Task objective: For this exercise, write out each entry below exactly, omitting the images.

Study material:

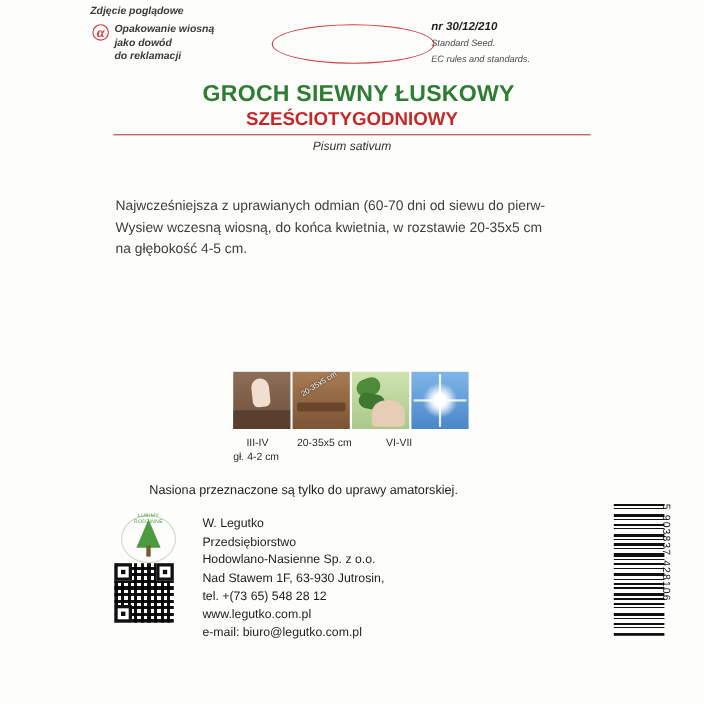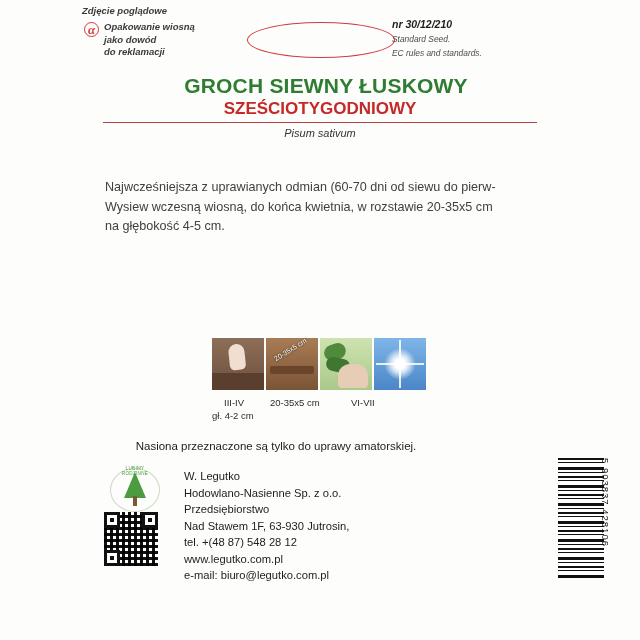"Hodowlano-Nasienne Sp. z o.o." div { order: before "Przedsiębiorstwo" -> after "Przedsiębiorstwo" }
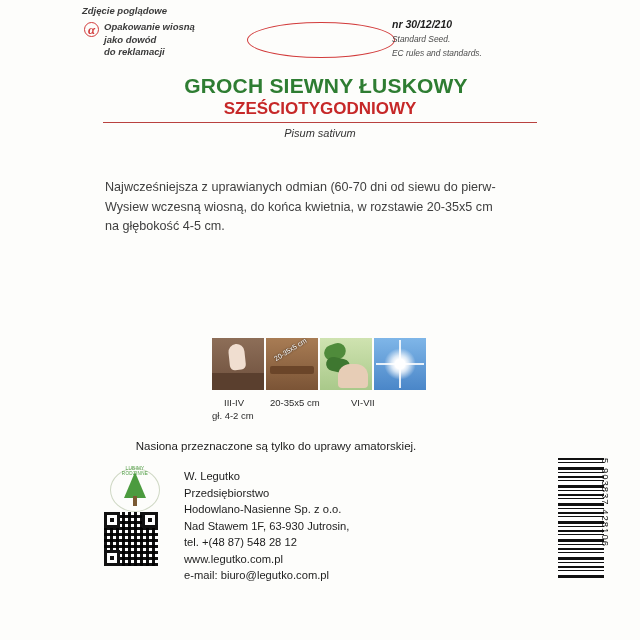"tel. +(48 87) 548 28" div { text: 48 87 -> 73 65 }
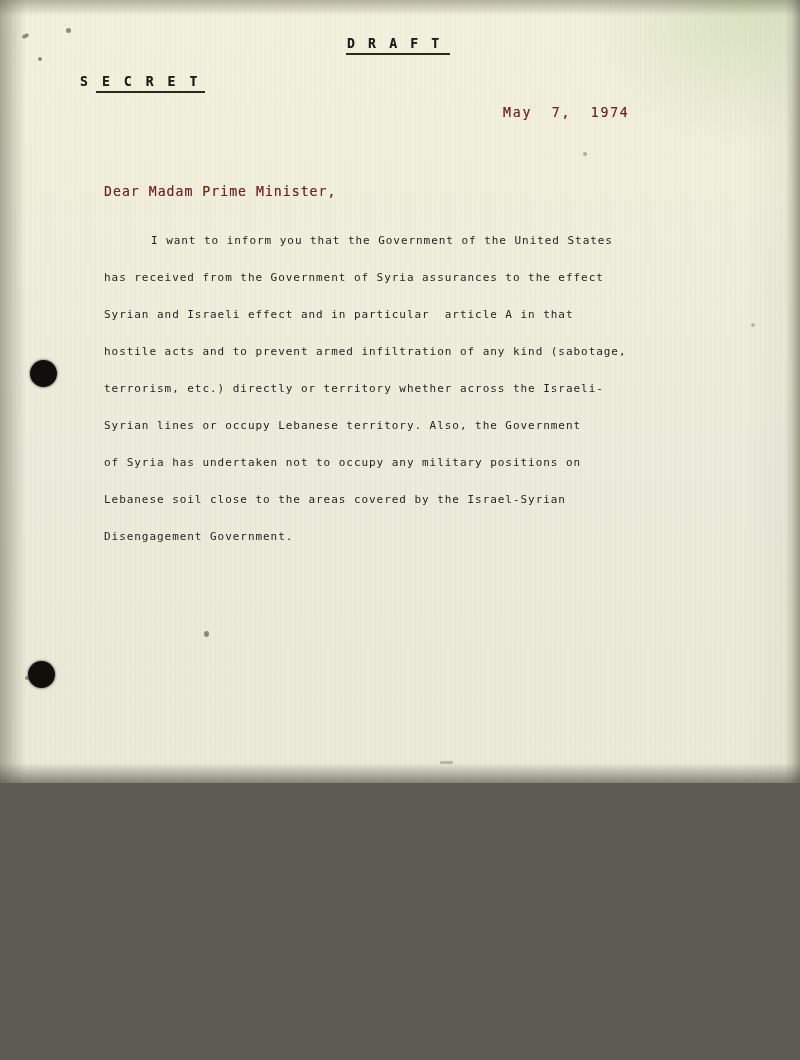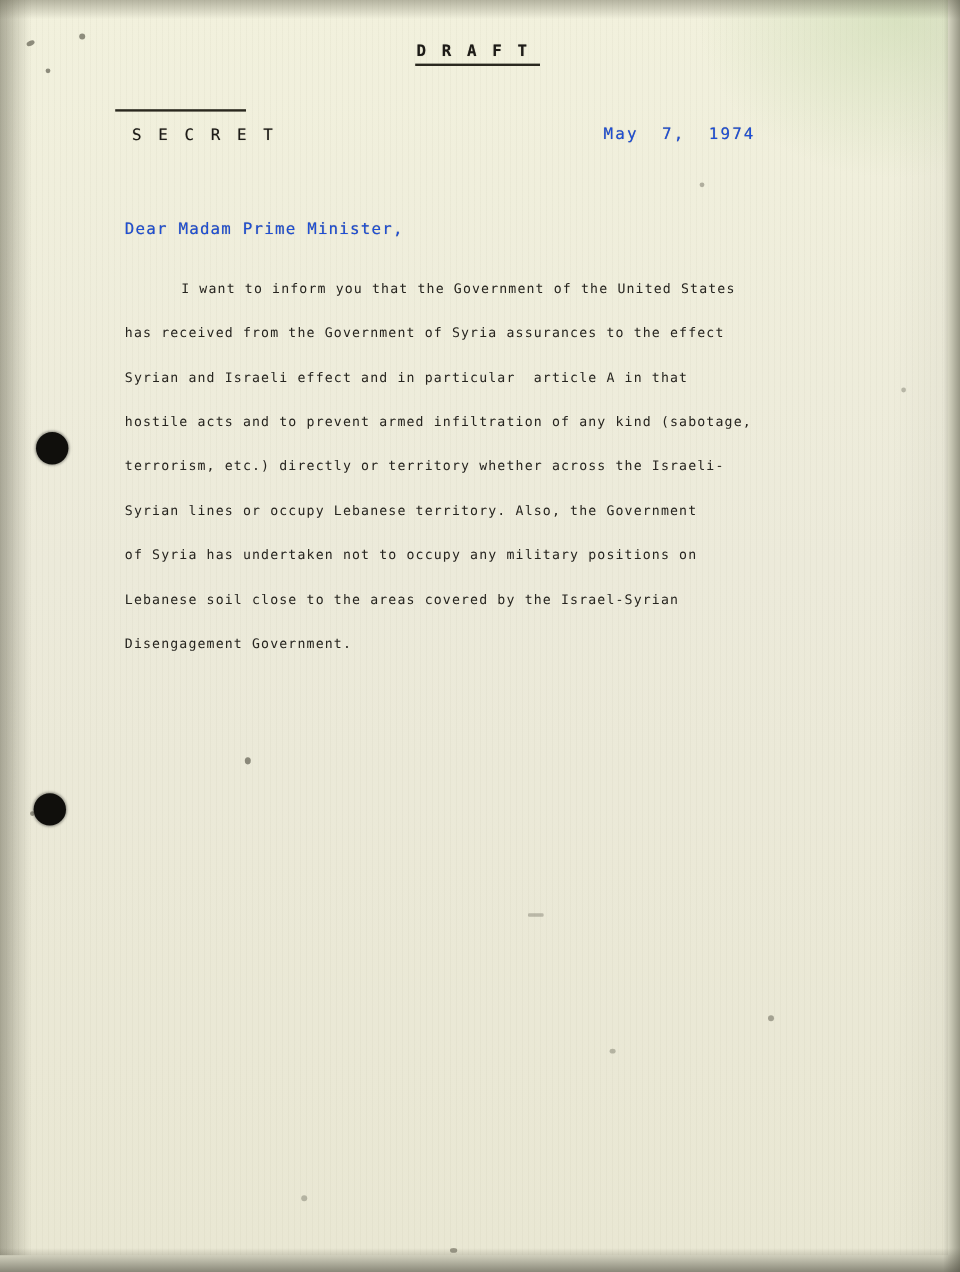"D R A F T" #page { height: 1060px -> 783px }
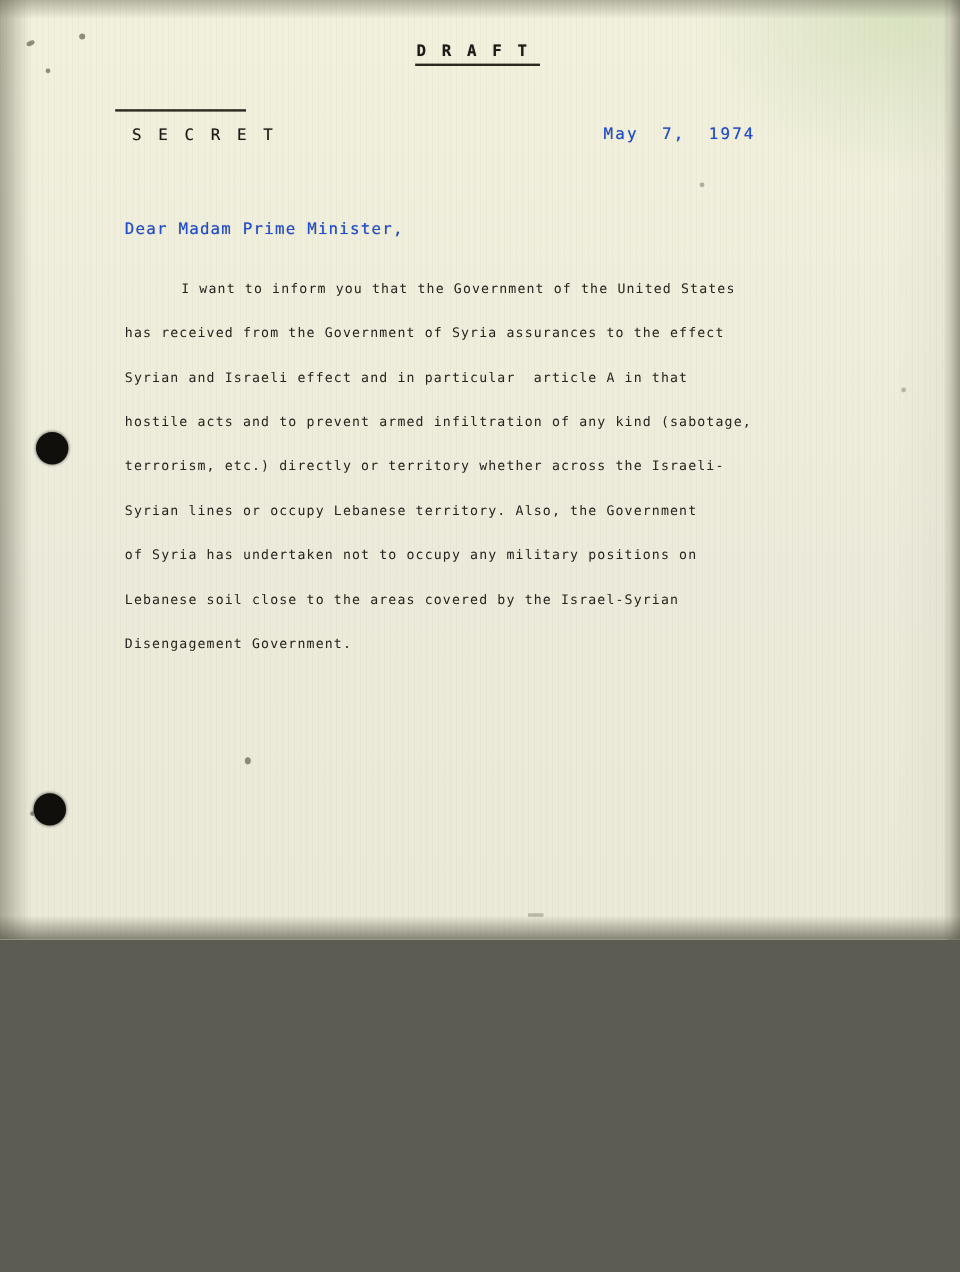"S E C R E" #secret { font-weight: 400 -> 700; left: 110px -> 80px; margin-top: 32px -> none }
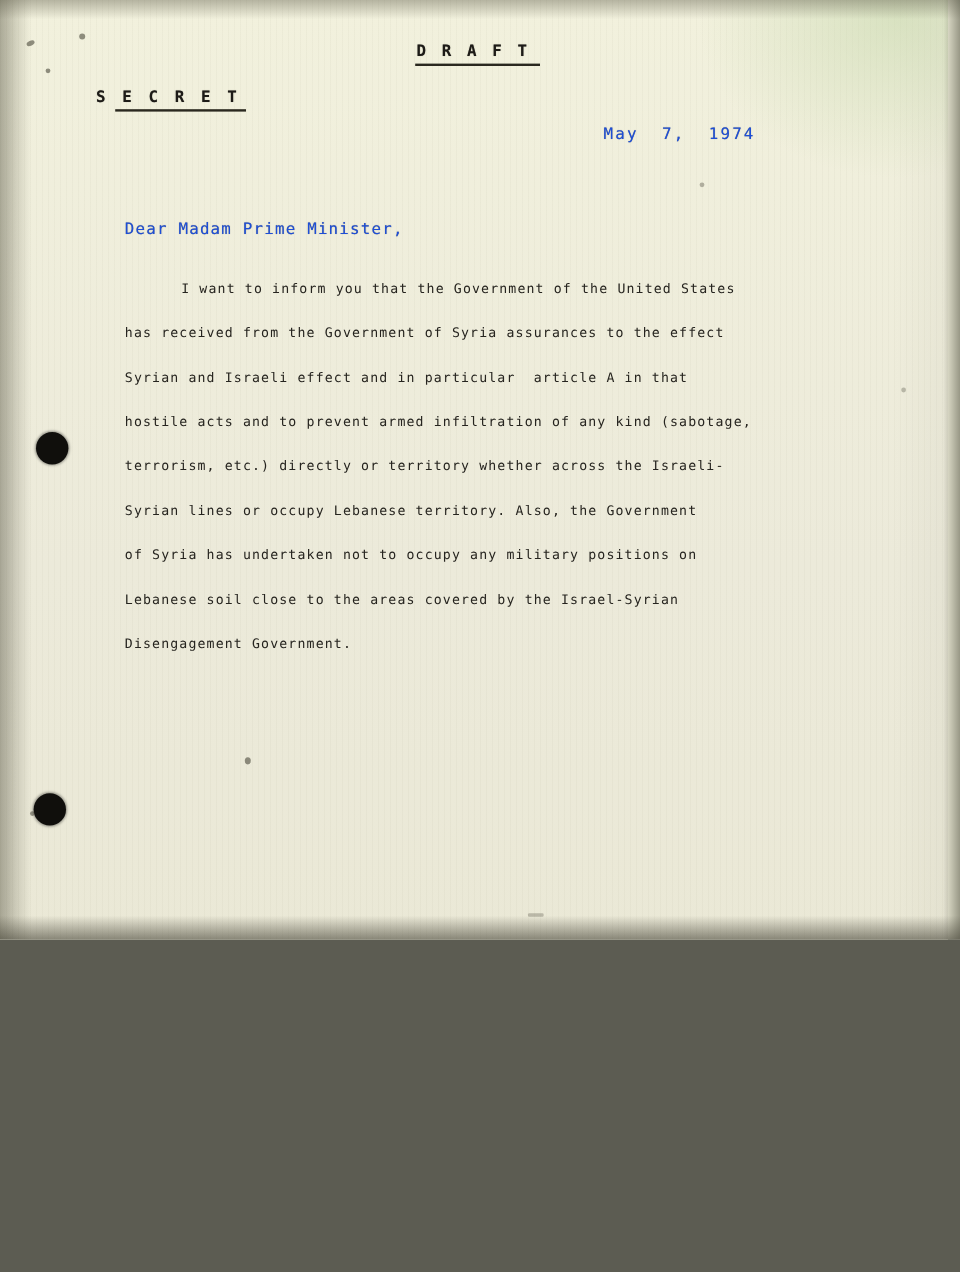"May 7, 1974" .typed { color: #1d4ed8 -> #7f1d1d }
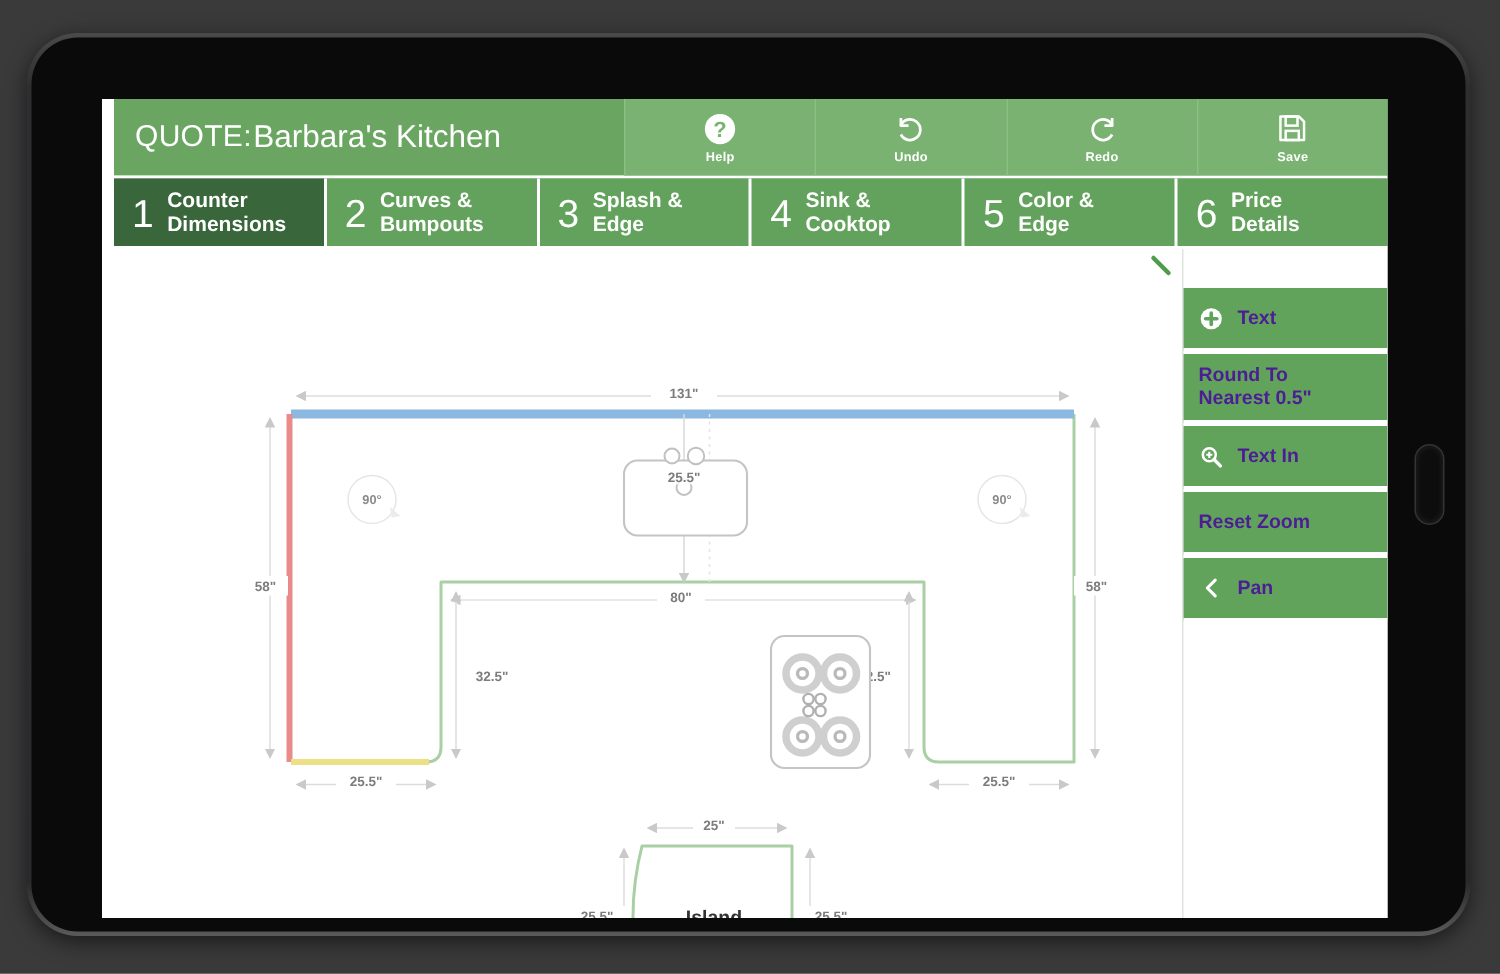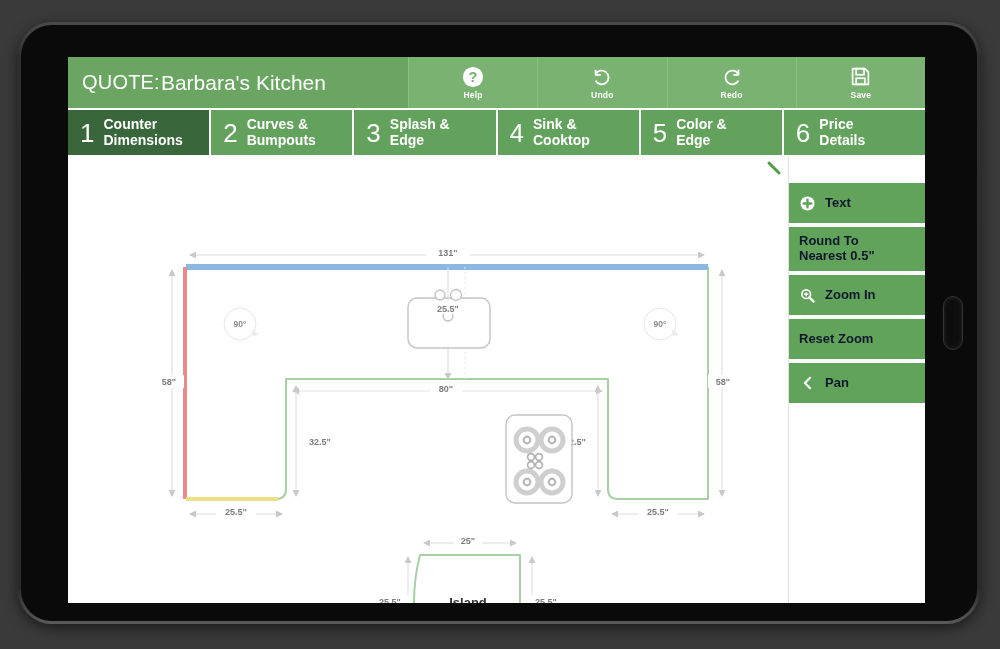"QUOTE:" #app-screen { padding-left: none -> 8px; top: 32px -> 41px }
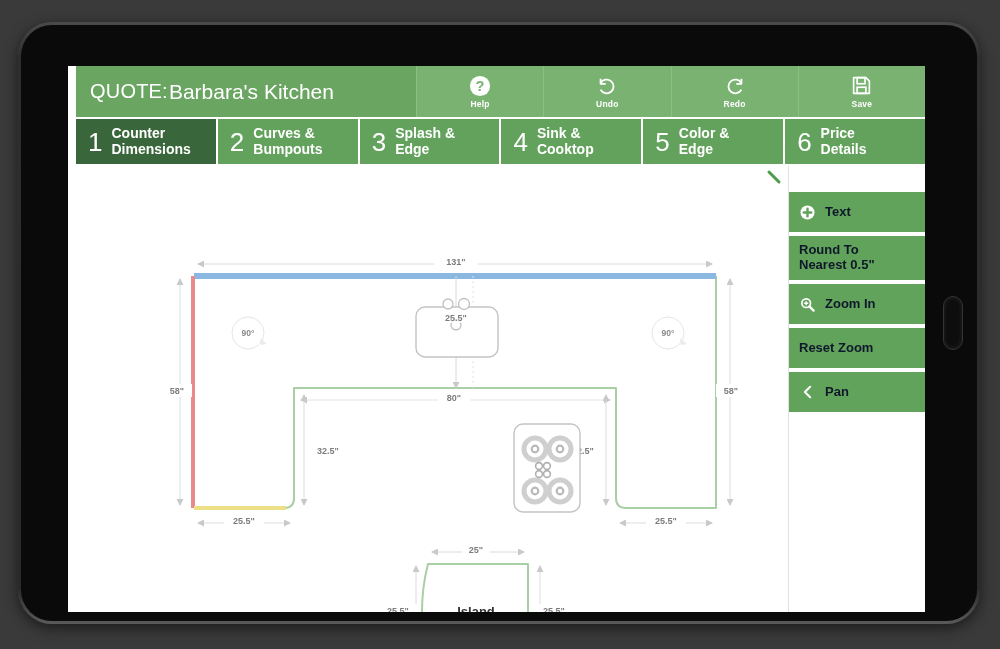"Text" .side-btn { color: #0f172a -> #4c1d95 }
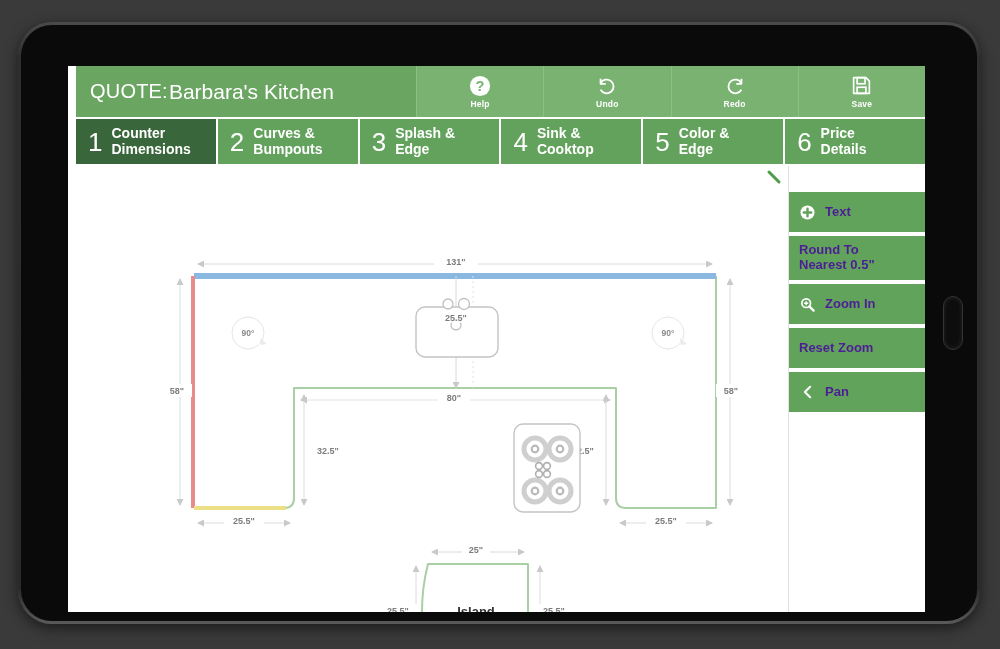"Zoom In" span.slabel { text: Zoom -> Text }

Output of the exercise:
"Hodowlano-Nasienne Sp. z o.o." div { order: before "Przedsiębiorstwo" -> after "Przedsiębiorstwo" }
"tel. +(48 87) 548 28" div { text: 48 87 -> 73 65 }
"D R A F T" #page { height: 1060px -> 783px }
"S E C R E" #secret { font-weight: 400 -> 700; left: 110px -> 80px; margin-top: 32px -> none }
"May 7, 1974" .typed { color: #1d4ed8 -> #7f1d1d }
"QUOTE:" #app-screen { padding-left: none -> 8px; top: 32px -> 41px }
"Text" .side-btn { color: #0f172a -> #4c1d95 }
"Zoom In" span.slabel { text: Zoom -> Text }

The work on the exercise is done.